Cold case expert Chris Clark and journalist Tim Tate investigated unsolved cases from across the UK for a book about Sutcliffe’s “secret murders” in 2015.
Mr Clark, who served with the police from 1966 to 1994, believes Sutcliffe did kill in Scotland while working as a long-distance lorry driver but said the Lannen and McCabe murders are “extremely unlikely to be connected to the Ripper series”.
“The lack of any mention of head injuries or stabbing in the description of either of the murder victim’s injuries must be noted,” he said.
“With the absence of those type of injuries, then the possibility the victims were the responsibility of Peter Sutcliffe is severely diminished.”
Patrick Anderson, who lives in Letham in Angus, moved to West Yorkshire Police from Strathclyde Police in April 1979, at the height of the search for the serial killer, and worked on the Ripper case in Bradford’s red light zones.

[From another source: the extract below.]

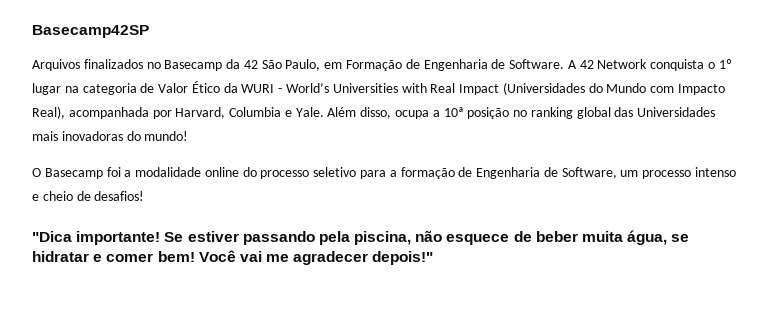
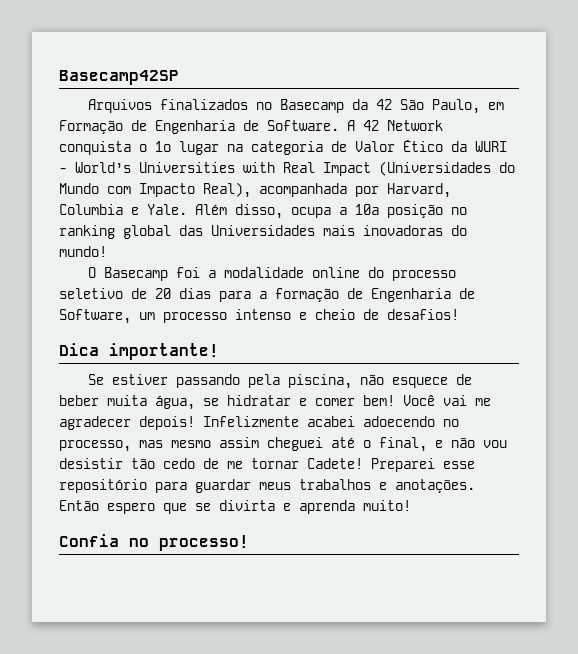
(357, 172) none -> [131,288,211,299] de 20 dias
[32,231,72,242] "Dica -> [59,343,99,356] Dica
(161, 238) none -> (219, 351) //
[372,251,434,265] depois!" -> [139,416,459,430] [59,437,507,452] [59,458,475,472] [59,479,475,493] [59,500,411,514] [59,534,249,551] depois! Infelizmente acabei adoecendo no processo, mas mesmo assim cheguei até o final, e não vou desistir tão cedo de me tornar Cadete! Preparei esse repositório para guardar meus trabalhos e anotações. Então espero que se divirta e aprenda muito! // Confia no processo!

“Women were frightened to walk the streets,” he said.
“I worked with Keith Hellawell and I know he was granted access to speak to Sutcliffe during his time in prison but did Sutcliffe really tell him the truth?
“I was always interested to hear Keith’s thoughts on further attacks and murders that Sutcliffe might have committed, such as the two in Dundee.
“Murderers often hold back details of other crimes – it gives them power – and I am sure there were others that Sutcliffe took with him to the grave.
“Sadly, that means that many families never get the closure they deserve.”
Evidence from the crime scene and the victim was re-examined.
Police arrested Vincent Simpson 27 years after they had first questioned him.
The former Angus taxi driver was eventually cleared of the murder of Miss McCabe at the High Court in Edinburgh in 2007, after a jury returned a not guilty verdict.
Jurors during the seven-week trial were told of a litany of missing evidence, including samples taken from the deceased, her tights and her underwear.